■ Work task: Make an exact copy of the records, with the images left out.

Dataset excerpts section start

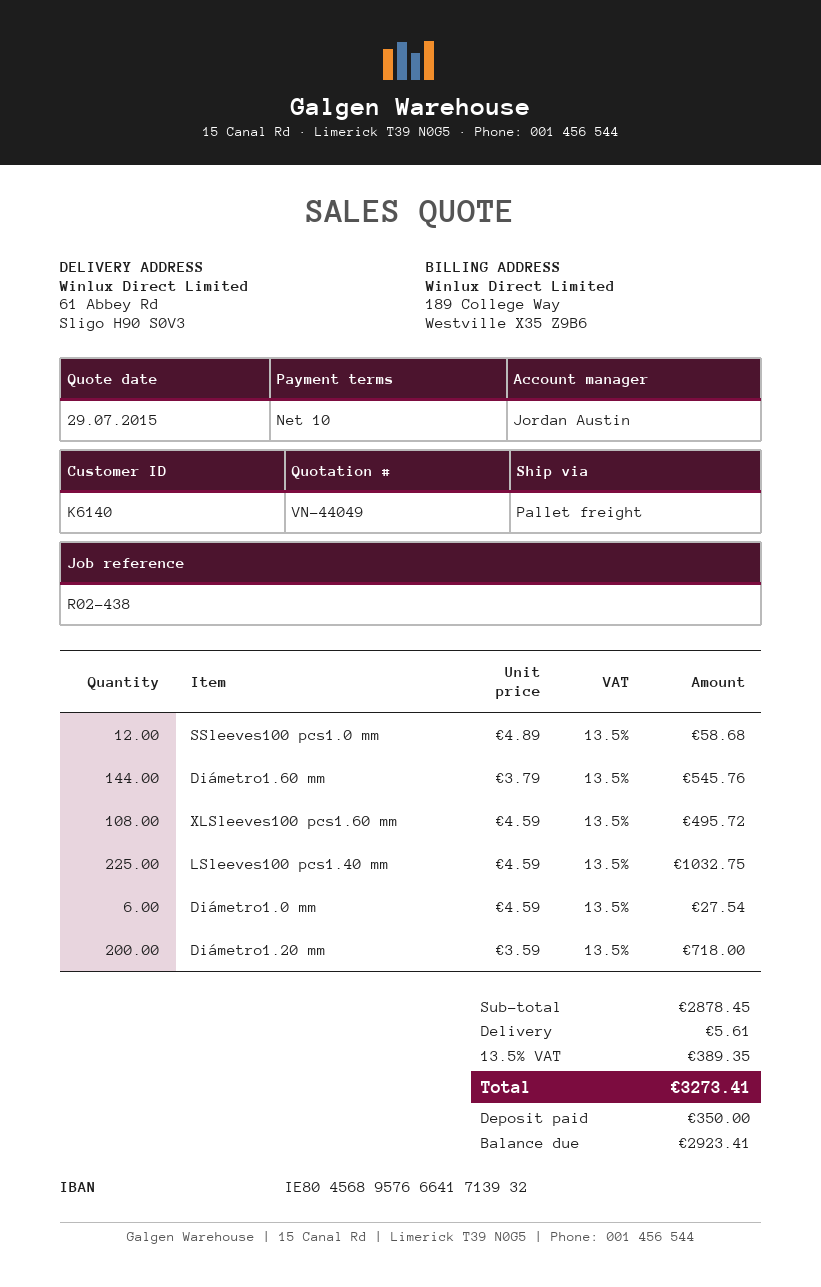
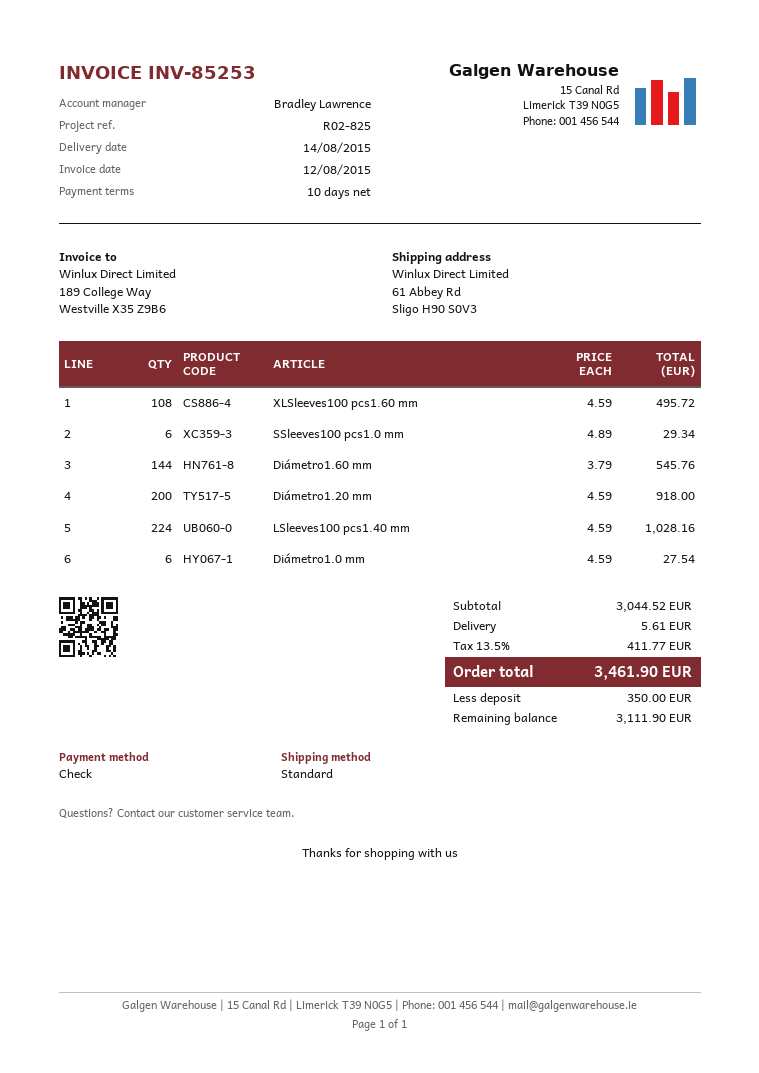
reference: R02-438 -> R02-825
sales rep: Jordan Austin -> Bradley Lawrence
shipping method: pallet freight -> standard
SSleeves100 pcs1.0 mm: 12 x 4.89 = 58.68 -> 6 x 4.89 = 29.34
LSleeves100 pcs1.40 mm: 225 x 4.59 = 1032.75 -> 224 x 4.59 = 1028.16
Diámetro1.20 mm: 200 x 3.59 = 718.00 -> 200 x 4.59 = 918.00
subtotal: 2878.45 -> 3044.52
tax: 13.5% = 389.35 -> 13.5% = 411.77
total: 3273.41 -> 3461.90
balance: 2923.41 -> 3111.90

Dataset excerpts section end

■ Written answer:
reference: R02-438 -> R02-825
sales rep: Jordan Austin -> Bradley Lawrence
shipping method: pallet freight -> standard
SSleeves100 pcs1.0 mm: 12 x 4.89 = 58.68 -> 6 x 4.89 = 29.34
LSleeves100 pcs1.40 mm: 225 x 4.59 = 1032.75 -> 224 x 4.59 = 1028.16
Diámetro1.20 mm: 200 x 3.59 = 718.00 -> 200 x 4.59 = 918.00
subtotal: 2878.45 -> 3044.52
tax: 13.5% = 389.35 -> 13.5% = 411.77
total: 3273.41 -> 3461.90
balance: 2923.41 -> 3111.90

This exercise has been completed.